4

Hi I am old to programming but very new to Julia so the answer may be obvious.

Forward Mode AD is often compared with the forward pass of a neural net, Reverse Mode AD is compared with back propagation and clearly you cannot replace back propagation with a forward pass. Forward and Reverse Mode AD both compute the gradient. But are they the same function or, ignoring efficiency, is Reverse Mode doing something the Forward Mode is not? Alternatively are there applications using Reverse Mode where, ignoring efficiency, Forward Mode could not be used?
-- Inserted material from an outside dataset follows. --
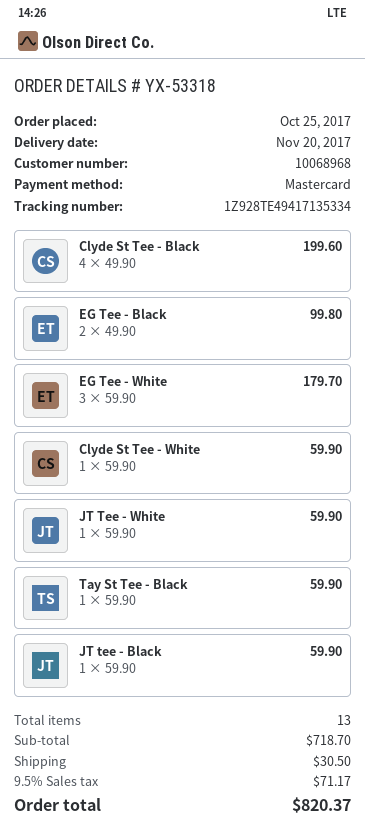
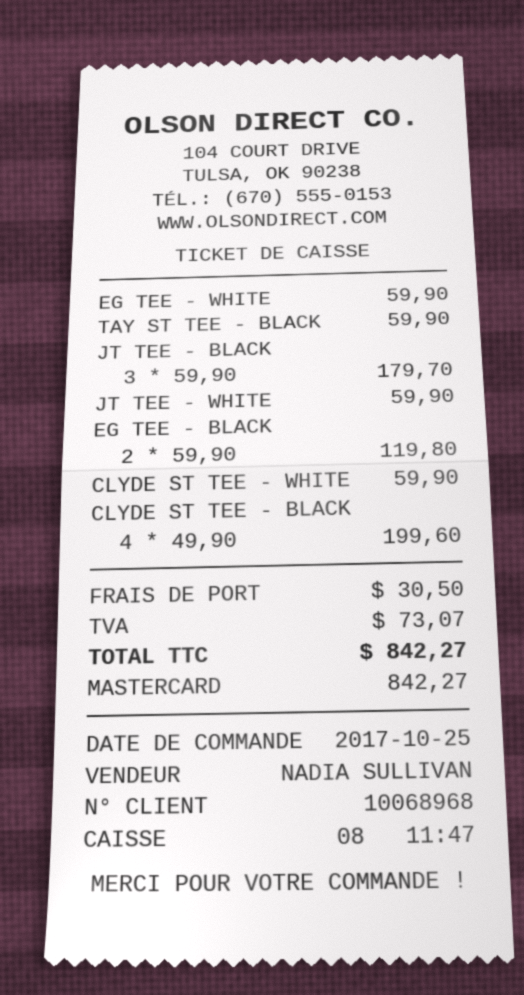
EG Tee - Black: 2 x 49.90 = 99.80 -> 2 x 59.90 = 119.80
EG Tee - White: 3 x 59.90 = 179.70 -> 1 x 59.90 = 59.90
JT tee - Black: 1 x 59.90 = 59.90 -> 3 x 59.90 = 179.70
tax: 71.17 -> 73.07
total: 820.37 -> 842.27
The reason for asking this is that the paper https://richarde.dev/papers/2022/ad/higher-order-ad.pdf Provably Correct, Asymptotically Efficient, Higher-Order Reverse-Mode Automatic Differentiation defines Reverse Mode AD as a correct and efficient way to compute the gradient when there is a large number of inputs. Yet their definition computes the same function as Froward Mode AD.

Any correction of my understanding much appreciated.

Clarification:

Let Forward Algorithm means an algorithm that takes dx and computes df(x) and Reverse Algorithm mean an algorithm the takes df(x) and computes possible dx.
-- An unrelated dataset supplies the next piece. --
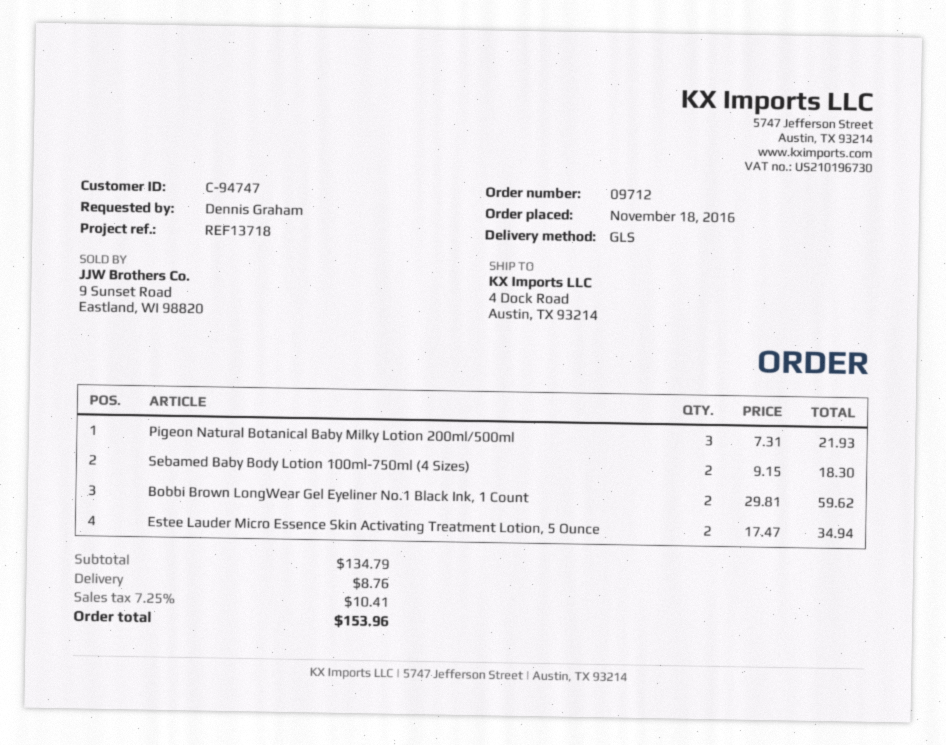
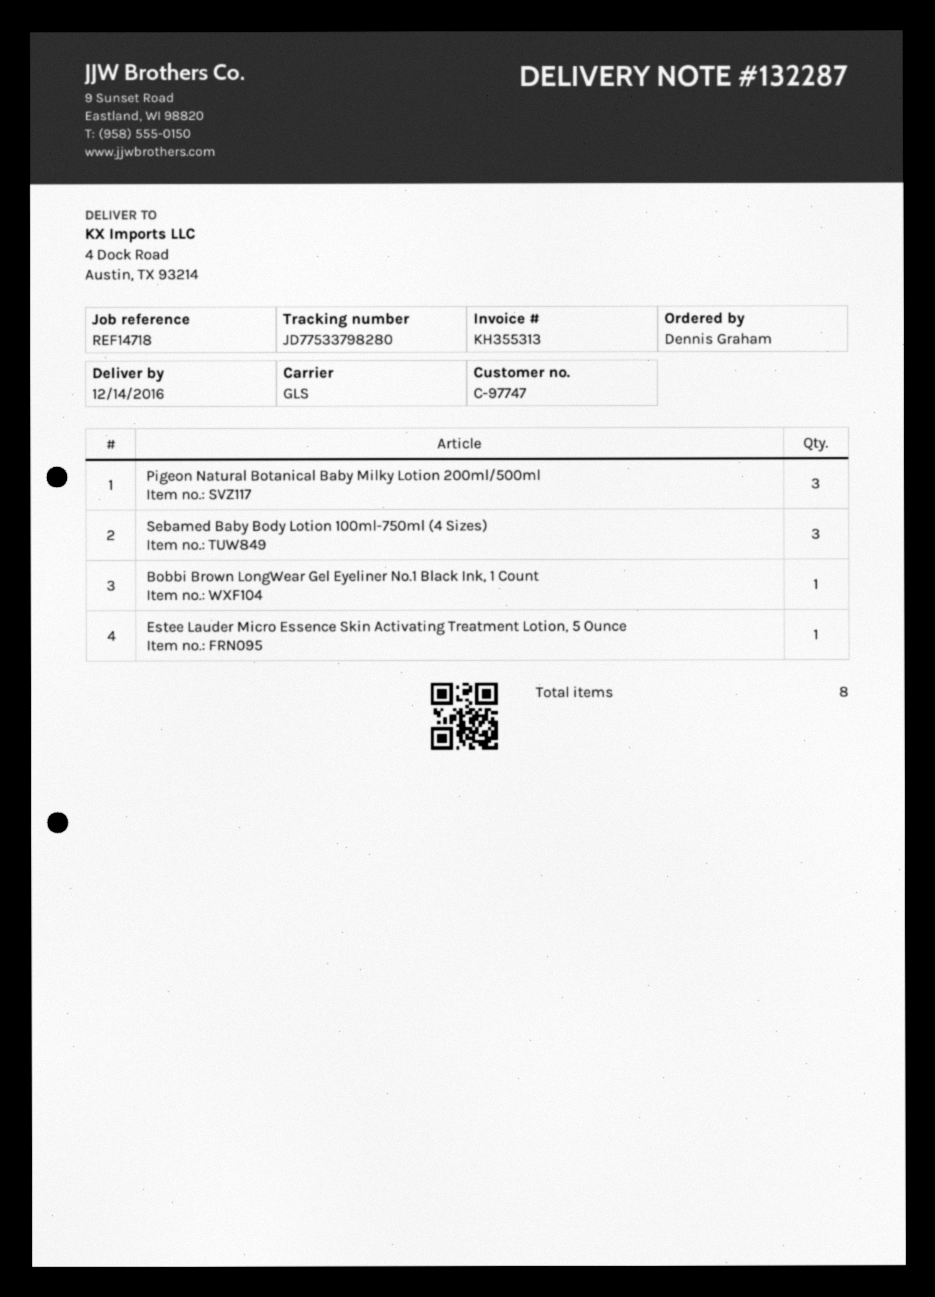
customer number: C-94747 -> C-97747
reference: REF13718 -> REF14718
Sebamed Baby Body Lotion 100ml-750ml (4 Sizes): 2 -> 3
Bobbi Brown LongWear Gel Eyeliner No.1 Black Ink, 1 Count: 2 -> 1
Estee Lauder Micro Essence Skin Activating Treatment Lotion, 5 Ounce: 2 -> 1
The easiest Automatic Differentiation algorithm to understand is a Forward Algorithm called Forward Mode Automatic Differentiation but is not efficient when there is a large vector of inputs (x). Hence Reverse Algorithms were invented that were efficient with a large vector of inputs these were called Reverse Mode Automatic Differentiation. These Reverse Algorithms appear much harder both to understand and to implement.
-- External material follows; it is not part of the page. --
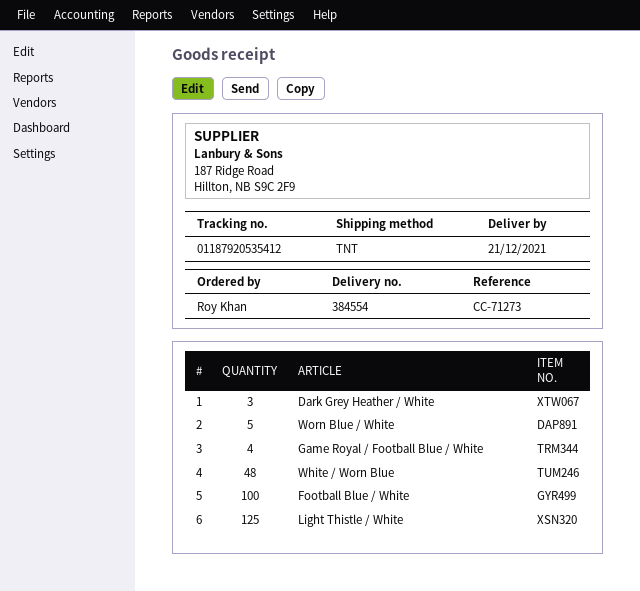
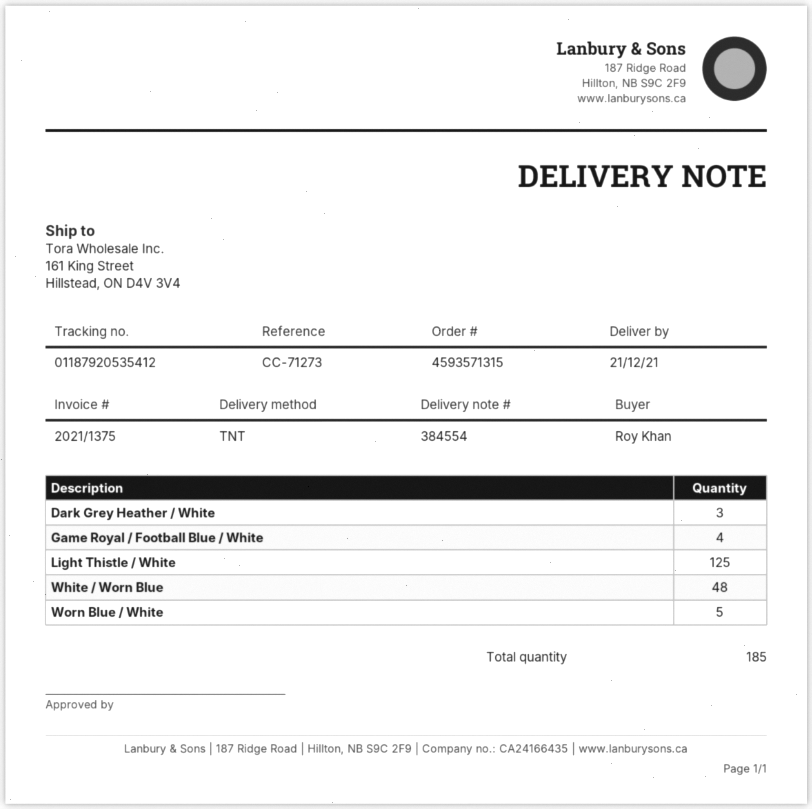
Football Blue / White: 100 -> none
In the paper cited a Haskel forward algorithm for computing Automatic Differentiation was given that is efficient with a large vector of inputs. This, because of the efficiency, was not unreasonably called Reverse Mode Automatic Differentiation. On the assumption both that they are correct and that their algorithm can be implemented for Julia programs does it mean that the Reverse Algorithms are no longer useful. Or is there some use cases (not Automatic Differentiation) for which Reverse Algorithms are still needed?

david streader
  • 589
  • 2
  • 7
  • It depends on what you mean by "computes the same function". The same numbers (up to numerics) will fall out at the end; the operations are different, though. In essence, it's a question of matrix multiplication: do you compute `Jv` for all basis vectors `v`, or `dJ'` for a scalar `d` to get the whole gradient at once? – phipsgabler Feb 24 '22 at 07:45
  • Are you saying that, ignoring efficiency, where ever Reverse Mode AD is used then Forward Mode AD could be used in its place? If not do you regard the algorithm in the cited paper as being a Forward Mode AD and not a Reverse Modes AD. Or are you saying that Reverse Mode AD takes as input what Forward Mode AD outputs and outputs what Forward Mode AD takes as input? – david streader Feb 24 '22 at 18:53

1 Answers1

3

It depends on what you mean by "computes the same function". Using it the right way, the same numbers (up to numerics) will fall out at the end -- the gradient. The operations involved are different, though.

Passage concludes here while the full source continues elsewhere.